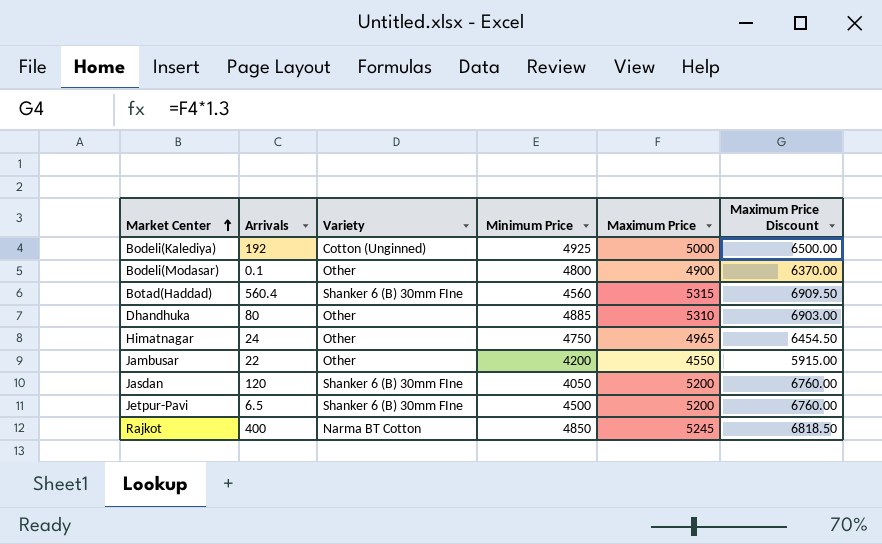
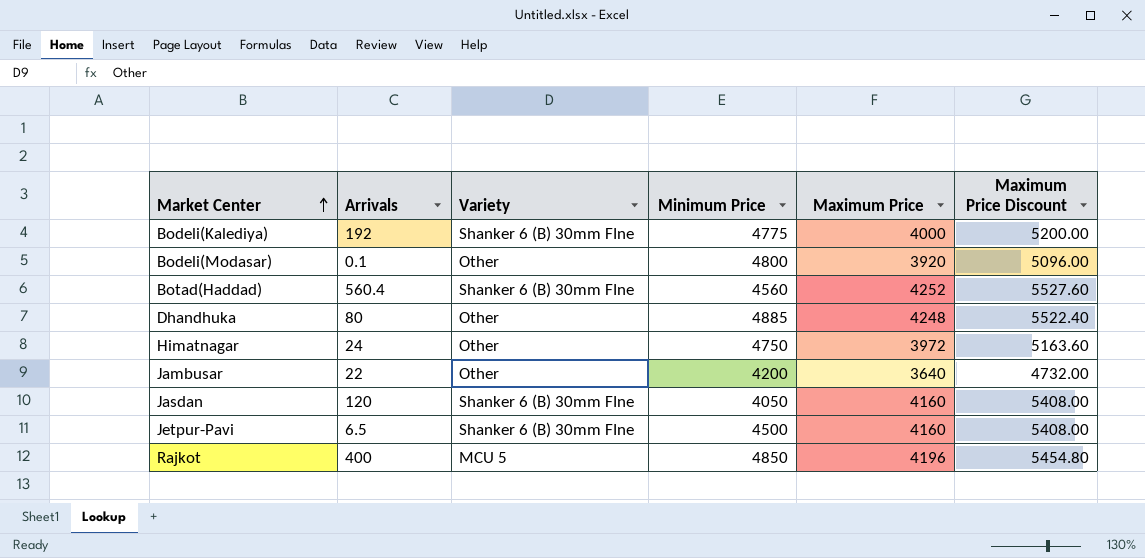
Bodeli(Kalediya) | Variety: Cotton (Unginned) -> Shanker 6 (B) 30mm FIne
Bodeli(Kalediya) | Minimum Price: 4925 -> 4775
Bodeli(Kalediya) | Maximum Price: 5000 -> 4000
Bodeli(Kalediya) | Maximum Price Discount: 6500.00 -> 5200.00
Bodeli(Modasar) | Maximum Price: 4900 -> 3920
Bodeli(Modasar) | Maximum Price Discount: 6370.00 -> 5096.00
Botad(Haddad) | Maximum Price: 5315 -> 4252
Botad(Haddad) | Maximum Price Discount: 6909.50 -> 5527.60
Dhandhuka | Maximum Price: 5310 -> 4248
Dhandhuka | Maximum Price Discount: 6903.00 -> 5522.40
Himatnagar | Maximum Price: 4965 -> 3972
Himatnagar | Maximum Price Discount: 6454.50 -> 5163.60
Jambusar | Maximum Price: 4550 -> 3640
Jambusar | Maximum Price Discount: 5915.00 -> 4732.00
Jasdan | Maximum Price: 5200 -> 4160
Jasdan | Maximum Price Discount: 6760.00 -> 5408.00
Jetpur-Pavi | Maximum Price: 5200 -> 4160
Jetpur-Pavi | Maximum Price Discount: 6760.00 -> 5408.00
Rajkot | Variety: Narma BT Cotton -> MCU 5
Rajkot | Maximum Price: 5245 -> 4196
Rajkot | Maximum Price Discount: 6818.50 -> 5454.80

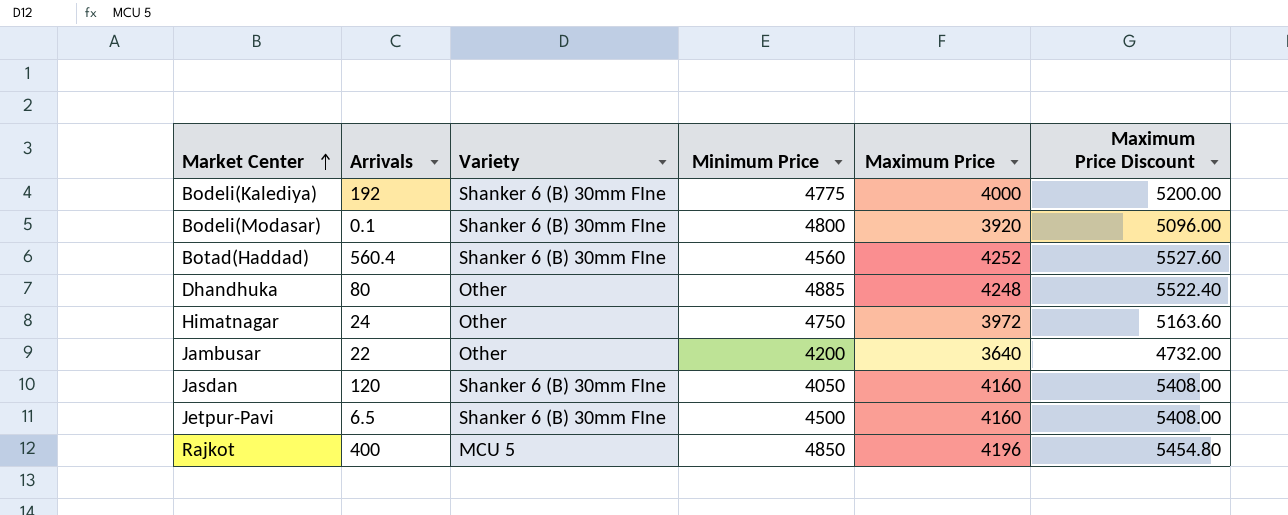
Bodeli(Modasar) | Variety: Other -> Shanker 6 (B) 30mm FIne

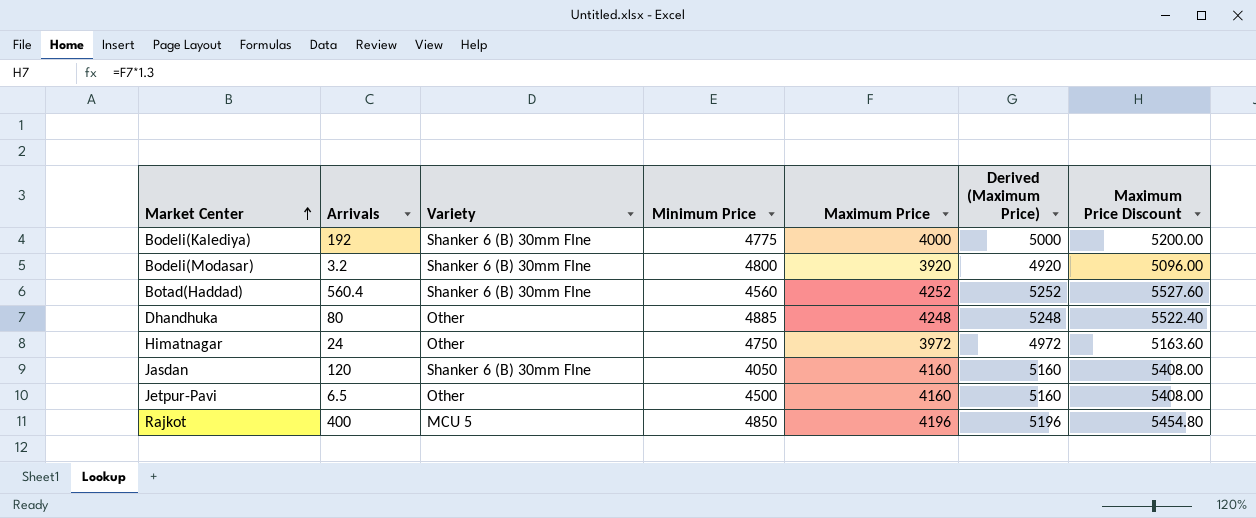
column Derived (Maximum Price) | formula: none -> [Maximum Price] + 1000
row Jambusar: 22 | Other | 4200 | 3640 | 4732.00 -> none
Bodeli(Modasar) | Arrivals: 0.1 -> 3.2
Jetpur-Pavi | Variety: Shanker 6 (B) 30mm FIne -> Other

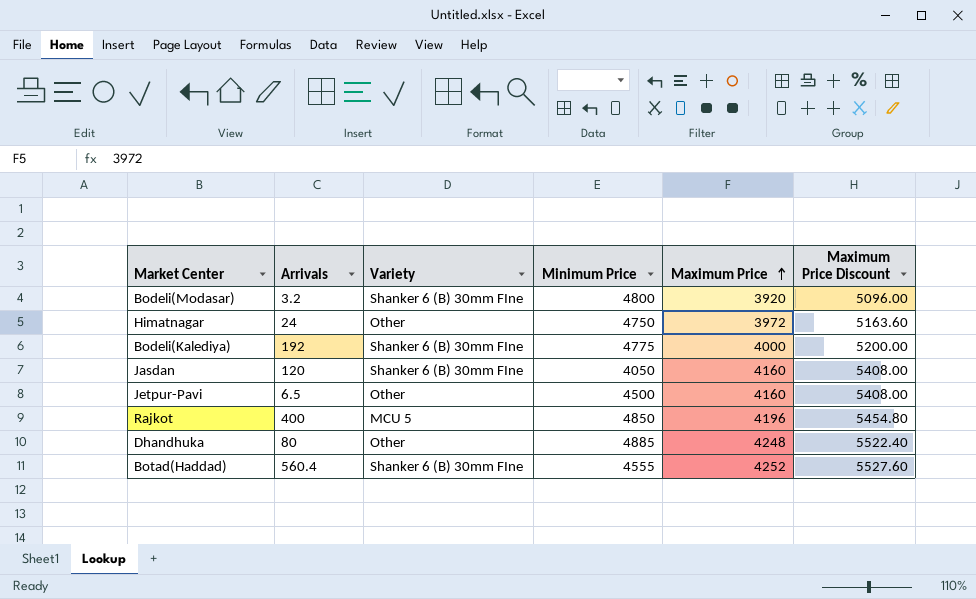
row order: Market Center ascending -> Maximum Price ascending
column Derived (Maximum Price) | formula: [Maximum Price] + 1000 -> none
Botad(Haddad) | Minimum Price: 4560 -> 4555

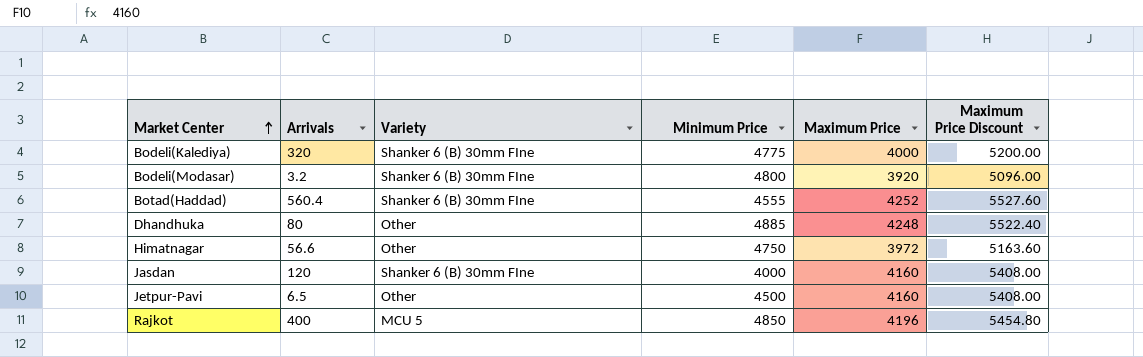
row order: Maximum Price ascending -> Market Center ascending
Bodeli(Kalediya) | Arrivals: 192 -> 320
Himatnagar | Arrivals: 24 -> 56.6
Jasdan | Minimum Price: 4050 -> 4000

- _PROBLEM STATEMENT_: Reproduce the material above exactly, first line through the line that contains "Bodeli(Modasar) | Variety: Other", minus the pictures.

- _THE ANSWER_:
Bodeli(Kalediya) | Variety: Cotton (Unginned) -> Shanker 6 (B) 30mm FIne
Bodeli(Kalediya) | Minimum Price: 4925 -> 4775
Bodeli(Kalediya) | Maximum Price: 5000 -> 4000
Bodeli(Kalediya) | Maximum Price Discount: 6500.00 -> 5200.00
Bodeli(Modasar) | Maximum Price: 4900 -> 3920
Bodeli(Modasar) | Maximum Price Discount: 6370.00 -> 5096.00
Botad(Haddad) | Maximum Price: 5315 -> 4252
Botad(Haddad) | Maximum Price Discount: 6909.50 -> 5527.60
Dhandhuka | Maximum Price: 5310 -> 4248
Dhandhuka | Maximum Price Discount: 6903.00 -> 5522.40
Himatnagar | Maximum Price: 4965 -> 3972
Himatnagar | Maximum Price Discount: 6454.50 -> 5163.60
Jambusar | Maximum Price: 4550 -> 3640
Jambusar | Maximum Price Discount: 5915.00 -> 4732.00
Jasdan | Maximum Price: 5200 -> 4160
Jasdan | Maximum Price Discount: 6760.00 -> 5408.00
Jetpur-Pavi | Maximum Price: 5200 -> 4160
Jetpur-Pavi | Maximum Price Discount: 6760.00 -> 5408.00
Rajkot | Variety: Narma BT Cotton -> MCU 5
Rajkot | Maximum Price: 5245 -> 4196
Rajkot | Maximum Price Discount: 6818.50 -> 5454.80

Bodeli(Modasar) | Variety: Other -> Shanker 6 (B) 30mm FIne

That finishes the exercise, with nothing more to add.